The quasar Q0957+561, some 9 billion light years away in the Ursa Major constellation, was discovered in 1979 by an Anglo-American team. Since then scientists have managed to explain why two images are observed of the same object -separated by a little less than two thousandths of a degree in the sky-, but up until now had not been able to explain the origins of the “rapid” (lasting several months) variations in their brightness.

“Just as the force of the Earth's gravity determines the movement of a rocket or the moon, the concentration of a vast mass (such as a cluster of galaxies situated between Q0957+561 and the Earth) is capable of substantially deviating rays of light from the far away quasar and producing two images of it, A and B”, so SINC was told by Luis J. Goicoechea, from the Gravitational Lenses Group at the University of Cantabria, Spain, and one of the authors of the study published in Astronomy & Astrophysics. This phenomenon is known as “gravitational lensing” and is similar to mirages seen in a desert or double vision that short-sighted people have.

However, the researcher explained that the matter that concerned astronomers, after the discovery of Q0957+561 30 years ago, was knowing whether fluctuations in the brightness of its two images were caused by intrinsic variations in the brightness of the quasar or, on the other hand, produced by the gravity of planets or stars found in a galaxy’s halo situated in the centre of the cluster which acts as a gravitational lens. The temporary scales of the fluctuations (various months) suggested to scientists the possible existence of planets forming this galaxy’s dark matter.

“It seems the attractive hypothesis of a large population of dark objects with planetary mass in the galaxy’s halo has disappeared, since the variability found in our experiment is of intrinsic origin to the quasar”, commented Goicoechea. The researchers have confirmed that fluctuations in the brightness detected in image A were repeated 14 months later in Image B. If they had been caused by the gravity of planets or stars, the fluctuations in image A would not have been exactly replicated in image B.

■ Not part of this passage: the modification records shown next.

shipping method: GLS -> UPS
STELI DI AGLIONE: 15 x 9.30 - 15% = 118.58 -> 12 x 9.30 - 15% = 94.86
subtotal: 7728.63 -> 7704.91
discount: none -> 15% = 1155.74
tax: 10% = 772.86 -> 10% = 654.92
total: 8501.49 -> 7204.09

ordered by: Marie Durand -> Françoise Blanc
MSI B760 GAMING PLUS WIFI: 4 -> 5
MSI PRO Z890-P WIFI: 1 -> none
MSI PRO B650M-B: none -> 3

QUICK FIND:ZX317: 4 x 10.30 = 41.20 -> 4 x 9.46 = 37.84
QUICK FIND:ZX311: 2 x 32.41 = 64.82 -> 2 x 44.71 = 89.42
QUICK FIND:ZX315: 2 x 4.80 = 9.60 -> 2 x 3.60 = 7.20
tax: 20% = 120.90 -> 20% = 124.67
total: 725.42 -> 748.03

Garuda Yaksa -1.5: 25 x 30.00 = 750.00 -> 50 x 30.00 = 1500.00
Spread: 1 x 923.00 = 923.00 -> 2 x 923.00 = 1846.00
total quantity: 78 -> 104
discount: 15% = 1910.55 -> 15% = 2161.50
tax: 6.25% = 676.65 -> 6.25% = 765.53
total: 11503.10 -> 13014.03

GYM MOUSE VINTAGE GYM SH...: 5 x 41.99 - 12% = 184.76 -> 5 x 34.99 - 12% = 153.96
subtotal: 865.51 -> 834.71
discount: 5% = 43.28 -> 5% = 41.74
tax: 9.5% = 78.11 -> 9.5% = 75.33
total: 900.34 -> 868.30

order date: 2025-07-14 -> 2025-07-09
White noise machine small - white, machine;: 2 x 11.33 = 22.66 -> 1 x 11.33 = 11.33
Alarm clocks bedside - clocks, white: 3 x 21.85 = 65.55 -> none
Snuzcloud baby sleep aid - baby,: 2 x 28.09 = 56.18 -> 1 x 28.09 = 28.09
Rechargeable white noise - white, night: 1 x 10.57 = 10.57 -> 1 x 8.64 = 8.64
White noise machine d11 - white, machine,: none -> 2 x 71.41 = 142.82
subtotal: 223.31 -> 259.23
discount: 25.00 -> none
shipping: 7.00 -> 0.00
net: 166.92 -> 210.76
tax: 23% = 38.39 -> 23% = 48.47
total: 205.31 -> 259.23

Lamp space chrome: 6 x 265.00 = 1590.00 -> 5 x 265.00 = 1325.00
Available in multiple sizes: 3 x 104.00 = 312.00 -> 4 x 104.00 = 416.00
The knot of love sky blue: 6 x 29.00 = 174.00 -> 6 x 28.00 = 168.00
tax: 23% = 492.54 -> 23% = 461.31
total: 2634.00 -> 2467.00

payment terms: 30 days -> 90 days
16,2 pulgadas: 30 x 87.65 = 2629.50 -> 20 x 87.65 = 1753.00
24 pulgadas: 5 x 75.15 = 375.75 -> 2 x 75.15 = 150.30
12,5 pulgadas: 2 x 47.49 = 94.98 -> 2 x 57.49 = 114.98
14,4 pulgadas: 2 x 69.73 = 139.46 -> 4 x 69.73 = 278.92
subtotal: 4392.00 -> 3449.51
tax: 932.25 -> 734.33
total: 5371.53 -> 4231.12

To measure the brightness of the two images of the twin quasar, the astronomers used the robotic telescope ‘Liverpool’, located in La Palma (Canary Islands). The study focused on the analysis of the blue and red colours in the light, with the results showing that over the months the maximum width of the brightness varied around 10% in relation to the average. Those fluctuations were also observed in image B approximately 14 months after being detected in A.

“This delay between components has been determined with a relative error of 0.5%, i.e. with great precision”, Goicoechea pointed out. Scientists have also observed that the quasar does not simultaneously emit all the optic radiation at the same time, emitting firstly the blue light then the red. In image A they measured a delay of around four days between a very prominent variation of the blue brightness and the corresponding fluctuation of the red brightness.

Presence of a supermassive black hole

The researchers believe that most of these variations are due to a disk of hot gas situated in the heart of Q0957+561. This quasar is one of the most studied, and astronomers believe that inside it there is a supermassive black hole, with a mass equivalent to more than one billion suns, around which the disc of gas would be situated. “This structure emits the optic radiation observed and feeds off the supermassive black hole”, Goicoechea indicated.

The astronomer explained it as follows: “Perpendicularly to the plane of the disc there is a jet, which was detected in radio waves and ultraviolet rays, and at a certain height there are high energy fluctuations, which firstly reach the most internal and hottest area of the disc (responsible for blue radiation), and then a little later, the most external and coldest part (where red radiation is generated)”. The regions of the disc are therefore radiated, and a part of that radiation is reflected while the other is reprocessed and re-emitted with less energy. This phenomenon is known as “reverberation” and several very recent studies indicate that it could be produced in a large number of quasars.